According to Mr. McLaggan (See p. [58]) the section of country about Reed lake is very rocky. Dark coloured granite, streaked with white quartz, extends along the lower end of the lake and for six miles along the river. Four miles farther Mr. McLaggan found indications of iron and saw a good water power. Above Herb lake he saw another splendid water power, very easy to develop, and along the river below rapids in five places from which fair power could be generated. At the lower end of Herb lake and along the river, granite mixed with white quartz was seen, and at the falls in the river, about twenty miles below the lake, good slate was found. On this lake Mr. McLaggan noted indications of iron. In places along and back from Grass river, on either side, quartz was seen. The country has been burned over, leaving only a few bunches of spruce, and the surface of the rock has been well exposed, so that prospecting would be easy. Mr. McLaggan thinks that this part of the country may prove rich in mineral.
On September 10, Mr. McLaggan reached Paint lake. Quartz was still in sight, but not so frequent in occurrence. There are a number of islands in the lake with rocky shores and small, mixed timber. Below Elbow lake the river banks are high, the country becomes rougher, and fire has bared the rocks of soil. White quartz crops out in considerable quantities. Along the banks of Cumberland lake there are considerable quantities of limestone, which may “become very valuable in time.”

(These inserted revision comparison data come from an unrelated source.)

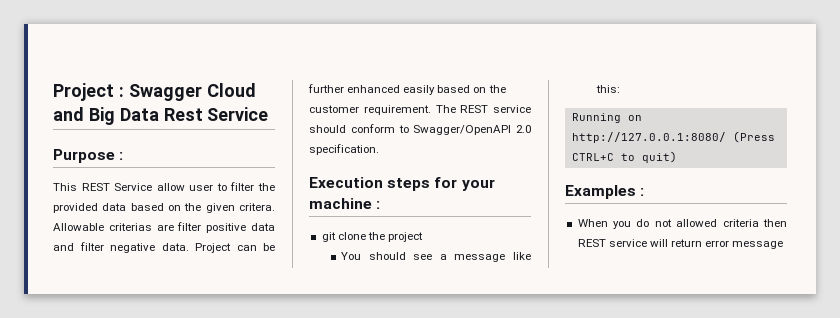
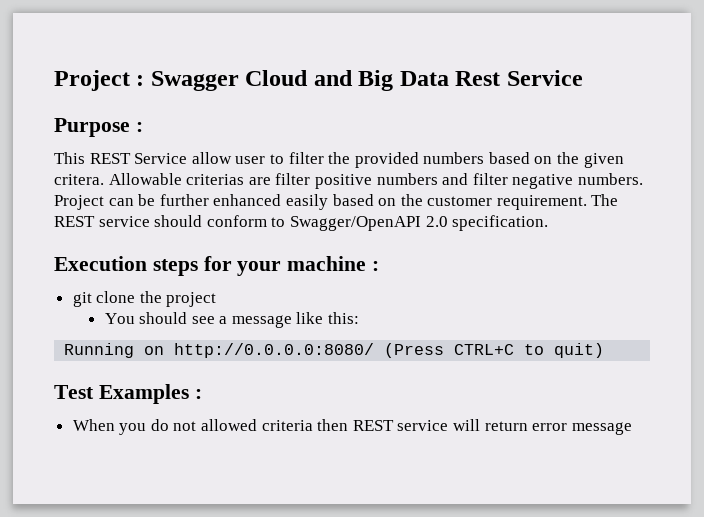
- This REST Service allow user to filter the provided data based on the given critera.
+ This REST Service allow user to filter the provided numbers based on the given critera.
- Allowable criterias are filter positive data and filter negative data.
+ Allowable criterias are filter positive numbers and filter negative numbers.
- Running on http://127.0.0.1:8080/ (Press CTRL+C to quit)
+ Running on http://0.0.0.0:8080/ (Press CTRL+C to quit)
- Examples :
+ Test Examples :

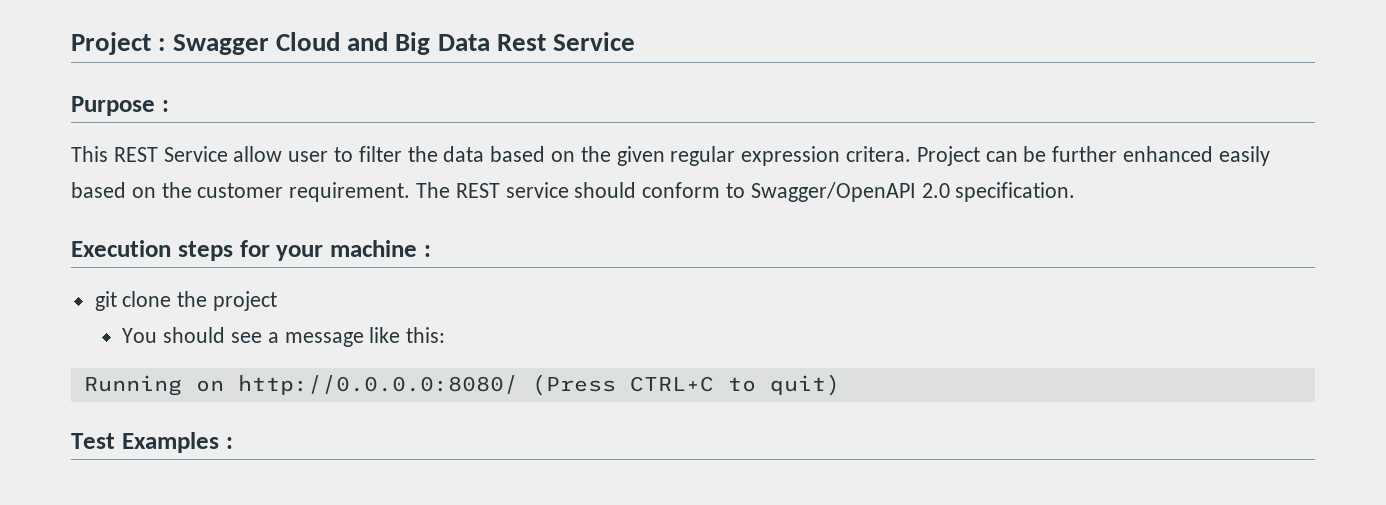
- This REST Service allow user to filter the provided numbers based on the given critera. Allowable criterias are filter positive numbers and filter negative numbers.
+ This REST Service allow user to filter the data based on the given regular expression critera.
- When you do not allowed criteria then REST service will return error message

Speaking of the region explored, as a whole, Mr. McLaggan considered that as a mineral country it offers a wide field for prospectors. “In the country travelled over there are indications of gold, silver, iron and limestone, and Indians and white men from the north tell wonderful stories of a place called Indian lake, north of Nelson House, and of an island on Burntwood river where various minerals and oil are said to exist.”

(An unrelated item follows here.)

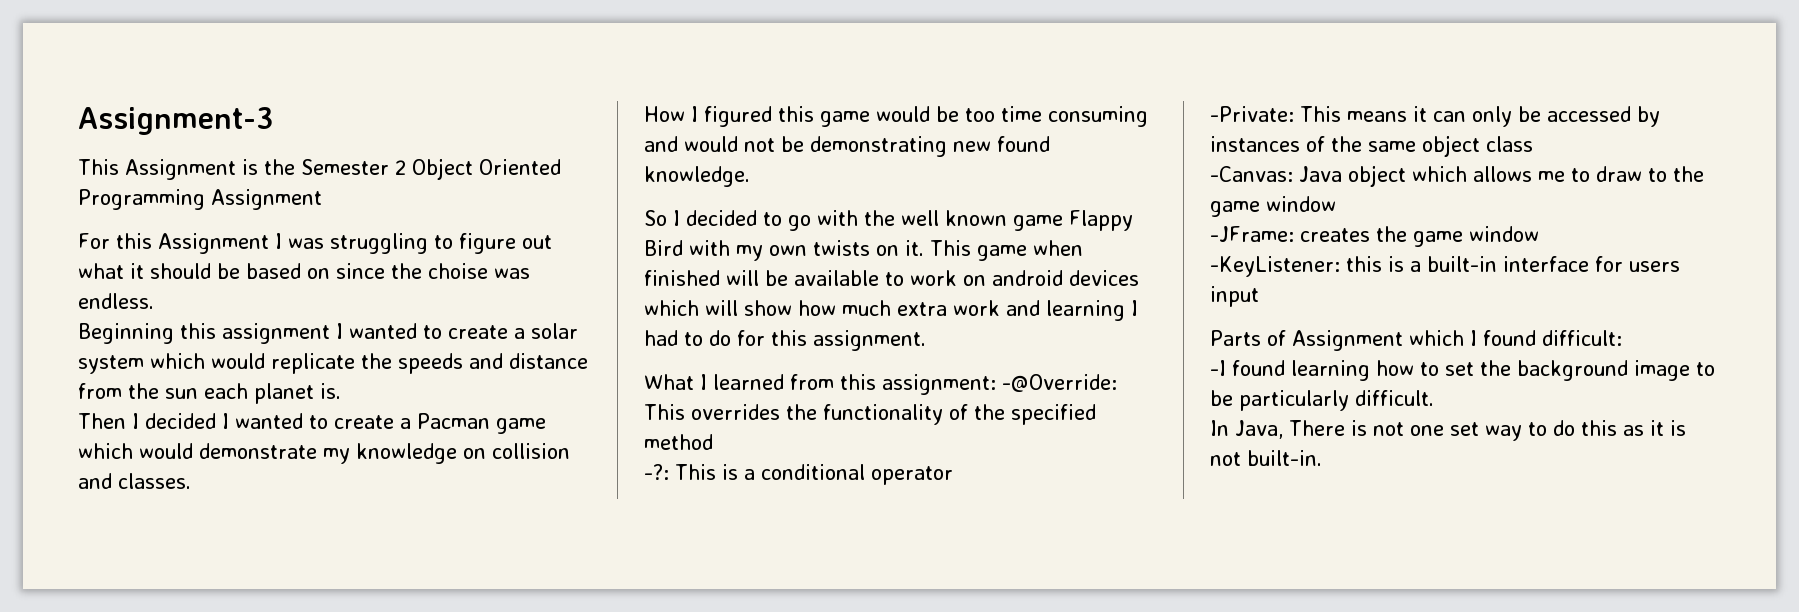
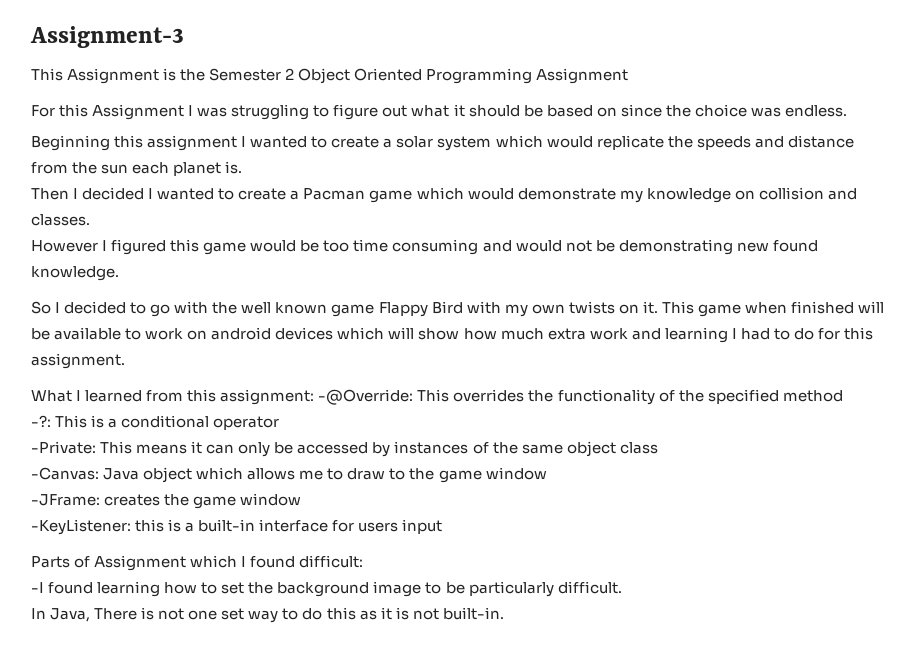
- For this Assignment I was struggling to figure out what it should be based on since the choise was endless.
+ For this Assignment I was struggling to figure out what it should be based on since the choice was endless.
- How I figured this game would be too time consuming and would not be demonstrating new found knowledge.
+ However I figured this game would be too time consuming and would not be demonstrating new found knowledge.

In his report on the preliminary surveys for the Hudson Bay Railway, John Armstrong, C.E., states:—“Our definite knowledge of minerals is limited to limestone and marble. The limestone occurs in the southern portion of the line a short distance from The Pas, in unlimited quantities favourable for quarrying, and will probably prove the future source of supply for the greater part of the provinces of Saskatchewan and Manitoba. Marble of a very high grade occurs on Marble island in Hudson bay, and is also found of a fair quality at Churchill. Iron ores, gold, silver, galena, mica and other minerals have been discovered by the Geological Survey at various localities on the bay, all of which are fully described in the reports of that department. Various specimens of the precious metals have been shown to our engineers, but their origin was preserved in so much mystery that they could not be treated as evidence of the existence of the metal in that territory, and might have been used with equal effect to demonstrate the richness of a deposit in Colorado or Johannesburg.”